Red Hat Bugzilla – Bug 173754
forward flag is not working in recent fedora versions
Last modified: 2007-11-30 17:11:17 EST
From Bugzilla Helper:
User-Agent: Mozilla/4.0 (compatible; MSIE 6.0; Windows NT 5.1; SV1; .NET CLR 1.1.4322; .NET CLR 2.0.50727)
Description of problem:
Forward to masquaraded clients is not working in recent Fedora versions.
Version-Release number of selected component (if applicable):
Steps to Reproduce:
1. set values in oidentd.users file.
2. run oidentd with flags -f -m.
Actual Results: All masquaraded clients did not recieve identd information.
If you manually add some rules in iptables to DNAT/FORWARD identd port (113) to some particular clients they work perfectly.
Was this working with older Fedora Core releases and the same oidentd version?
Do you have any idea what might have caused this?

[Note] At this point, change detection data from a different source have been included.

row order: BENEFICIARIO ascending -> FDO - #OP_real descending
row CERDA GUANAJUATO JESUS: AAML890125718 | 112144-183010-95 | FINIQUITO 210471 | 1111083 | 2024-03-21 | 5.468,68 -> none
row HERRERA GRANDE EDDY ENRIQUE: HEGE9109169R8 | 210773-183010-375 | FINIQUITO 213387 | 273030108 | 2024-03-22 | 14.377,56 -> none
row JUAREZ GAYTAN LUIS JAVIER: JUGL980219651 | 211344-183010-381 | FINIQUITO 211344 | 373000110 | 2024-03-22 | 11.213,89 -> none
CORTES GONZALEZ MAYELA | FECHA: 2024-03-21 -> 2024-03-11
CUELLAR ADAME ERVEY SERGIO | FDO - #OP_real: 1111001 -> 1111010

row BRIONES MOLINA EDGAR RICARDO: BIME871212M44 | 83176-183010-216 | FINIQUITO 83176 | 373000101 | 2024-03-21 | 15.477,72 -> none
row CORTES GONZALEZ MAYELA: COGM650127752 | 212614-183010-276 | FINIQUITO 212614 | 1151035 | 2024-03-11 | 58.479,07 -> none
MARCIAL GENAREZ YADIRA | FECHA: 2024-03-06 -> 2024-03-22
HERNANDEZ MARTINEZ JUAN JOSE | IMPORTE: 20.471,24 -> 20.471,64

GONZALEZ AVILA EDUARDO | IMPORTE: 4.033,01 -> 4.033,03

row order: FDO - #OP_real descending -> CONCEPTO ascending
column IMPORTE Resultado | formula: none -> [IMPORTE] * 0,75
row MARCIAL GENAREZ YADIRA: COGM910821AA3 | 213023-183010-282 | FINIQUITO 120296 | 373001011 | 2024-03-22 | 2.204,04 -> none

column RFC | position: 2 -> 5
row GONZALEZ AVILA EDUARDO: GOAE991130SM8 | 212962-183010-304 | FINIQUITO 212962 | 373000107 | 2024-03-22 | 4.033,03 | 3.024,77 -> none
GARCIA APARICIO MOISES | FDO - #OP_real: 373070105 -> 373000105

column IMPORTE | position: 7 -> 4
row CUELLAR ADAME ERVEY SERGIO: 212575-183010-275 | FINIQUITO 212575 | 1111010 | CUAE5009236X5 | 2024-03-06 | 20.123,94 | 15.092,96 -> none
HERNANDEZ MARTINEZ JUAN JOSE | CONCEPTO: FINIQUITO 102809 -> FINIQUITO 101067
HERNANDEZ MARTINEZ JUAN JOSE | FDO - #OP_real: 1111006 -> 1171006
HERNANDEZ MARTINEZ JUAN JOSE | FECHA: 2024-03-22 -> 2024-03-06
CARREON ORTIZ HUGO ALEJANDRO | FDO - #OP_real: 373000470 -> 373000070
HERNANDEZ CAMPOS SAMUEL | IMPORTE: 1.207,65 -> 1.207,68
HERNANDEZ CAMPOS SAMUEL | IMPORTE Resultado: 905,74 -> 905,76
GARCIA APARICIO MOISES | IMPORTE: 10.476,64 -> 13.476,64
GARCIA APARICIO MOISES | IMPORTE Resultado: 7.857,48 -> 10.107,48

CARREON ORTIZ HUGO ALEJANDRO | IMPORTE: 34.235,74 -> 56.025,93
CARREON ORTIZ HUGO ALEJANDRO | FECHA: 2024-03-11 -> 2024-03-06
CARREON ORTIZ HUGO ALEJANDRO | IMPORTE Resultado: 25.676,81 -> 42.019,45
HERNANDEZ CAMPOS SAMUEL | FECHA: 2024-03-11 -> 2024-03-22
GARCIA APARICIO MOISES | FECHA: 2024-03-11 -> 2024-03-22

I don't know for sure. I tried to use it on FC2 and failed too. But I remember
on RedHat8 (or maybe it was 9) it worked.
As I'm not expert in Linux internals, I have no idea what could cause the
problem. I think it might be related to core things, such as
If you need me to run strace or similar things in my environment, I'll will
gladly help. However, I saw this faulty behaviour on other servers too, so you
couldn't find trouble reproducing it.
Finally! It seems that this was fixed in new 2.0.8 version. I compiled 2.0.8
on fedora5 and everything works as expected.
The problem was that conntrack file format changed in linux 2.6.9.

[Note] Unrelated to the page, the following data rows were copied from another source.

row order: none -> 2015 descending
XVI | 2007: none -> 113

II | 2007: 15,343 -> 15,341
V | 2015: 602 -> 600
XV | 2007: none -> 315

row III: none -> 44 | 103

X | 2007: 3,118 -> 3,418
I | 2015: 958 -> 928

Please rebuild rpm with new version.
More info can be found here:
Thanks a lot for all those details! I've just rebuilt 2.0.8 packages for FC-5
and devel, improving a few other details too :
- Update to 2.0.8 which fixes bugzilla #173754.
- Don't flag init script as %%config.
- Rename init script "identd" -> "oidentd", remove pidentd conflict and add
update scriplet special case when upgrading from the "identd" service.
- Move options into a sysconfig file.